▶ _PROBLEM DESCRIPTION_:
Take the material below and reproduce, word for word, only the lines from the line with "Siafa Sagai Dates, 400 gm: 3 -> 2" through the line with "Al-Madinah Dates, 1kg: none -> 2".

▶ _EXTRACTED MATERIAL_:

********************

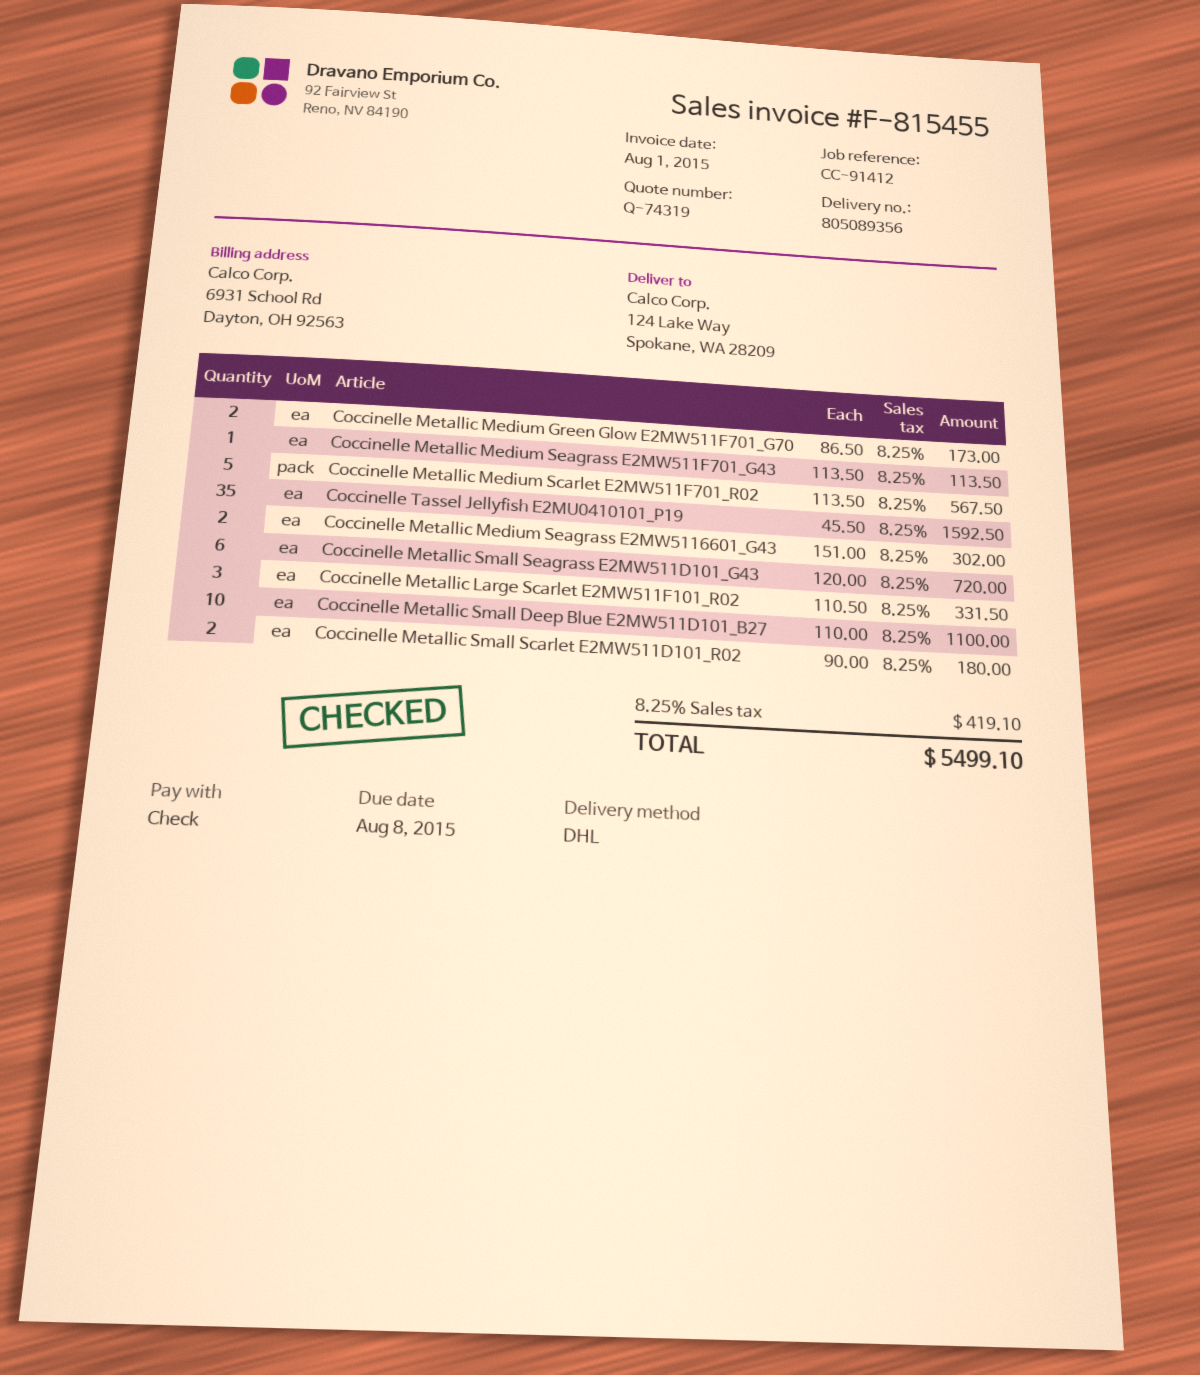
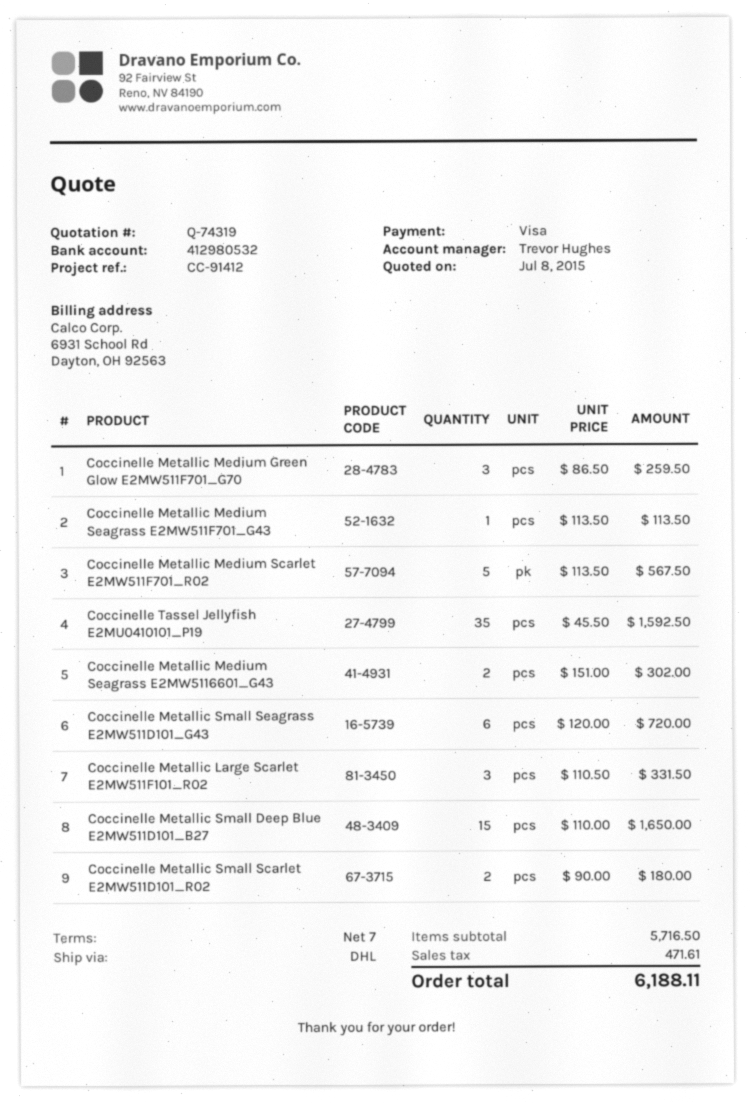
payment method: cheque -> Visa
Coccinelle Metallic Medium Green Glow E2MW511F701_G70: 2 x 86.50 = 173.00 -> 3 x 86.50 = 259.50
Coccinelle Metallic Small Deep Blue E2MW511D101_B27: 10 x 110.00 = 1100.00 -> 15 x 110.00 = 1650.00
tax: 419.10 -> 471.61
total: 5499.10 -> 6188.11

********************

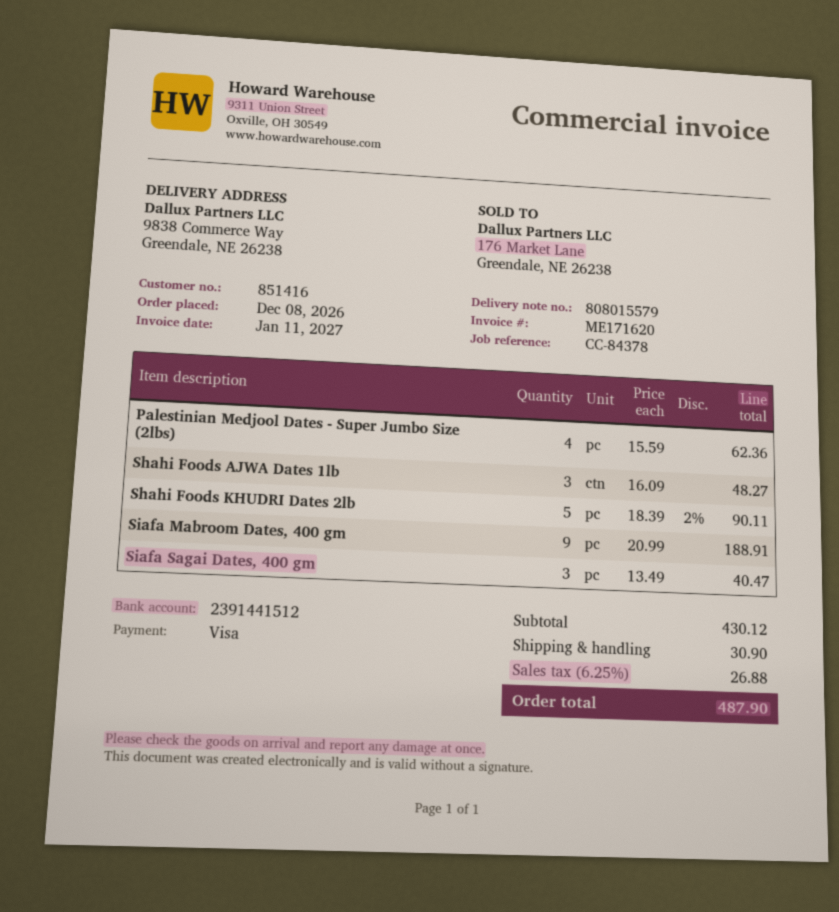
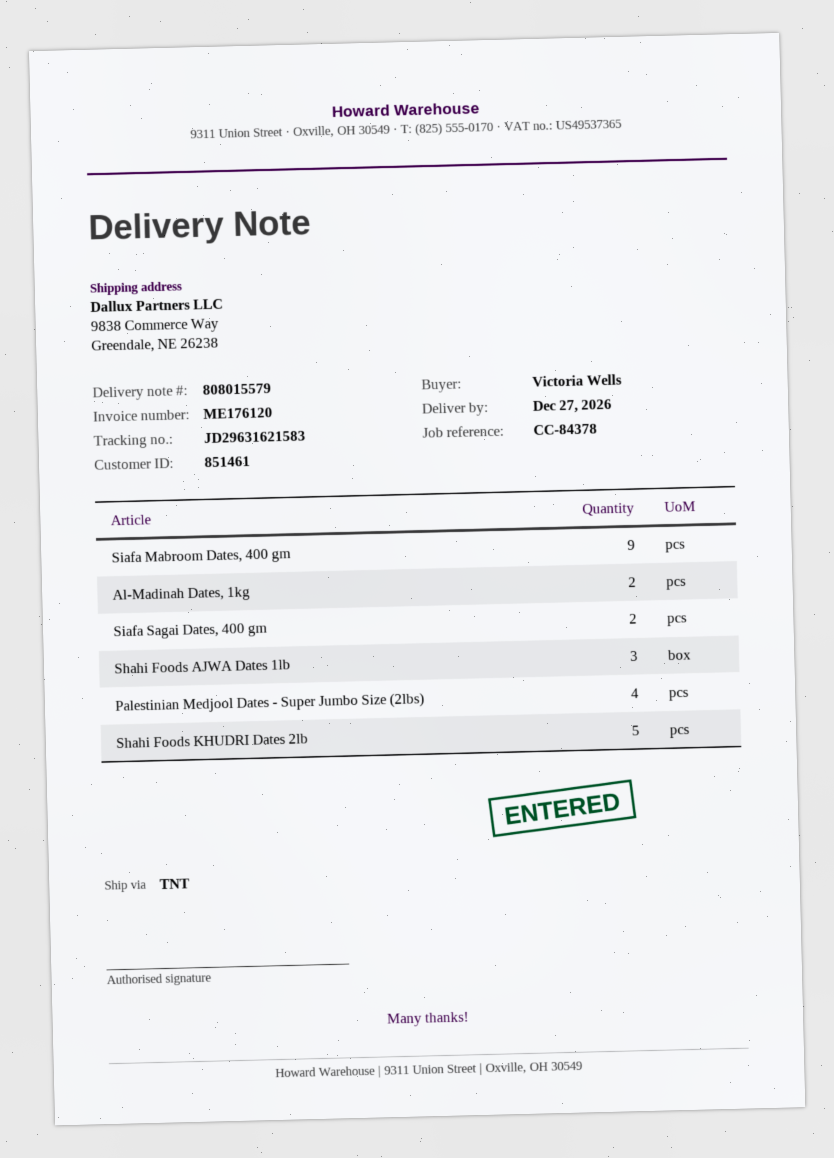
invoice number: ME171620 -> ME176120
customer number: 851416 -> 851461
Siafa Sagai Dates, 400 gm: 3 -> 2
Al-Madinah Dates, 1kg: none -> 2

********************

▶ _ANSWER SPACE_:
Siafa Sagai Dates, 400 gm: 3 -> 2
Al-Madinah Dates, 1kg: none -> 2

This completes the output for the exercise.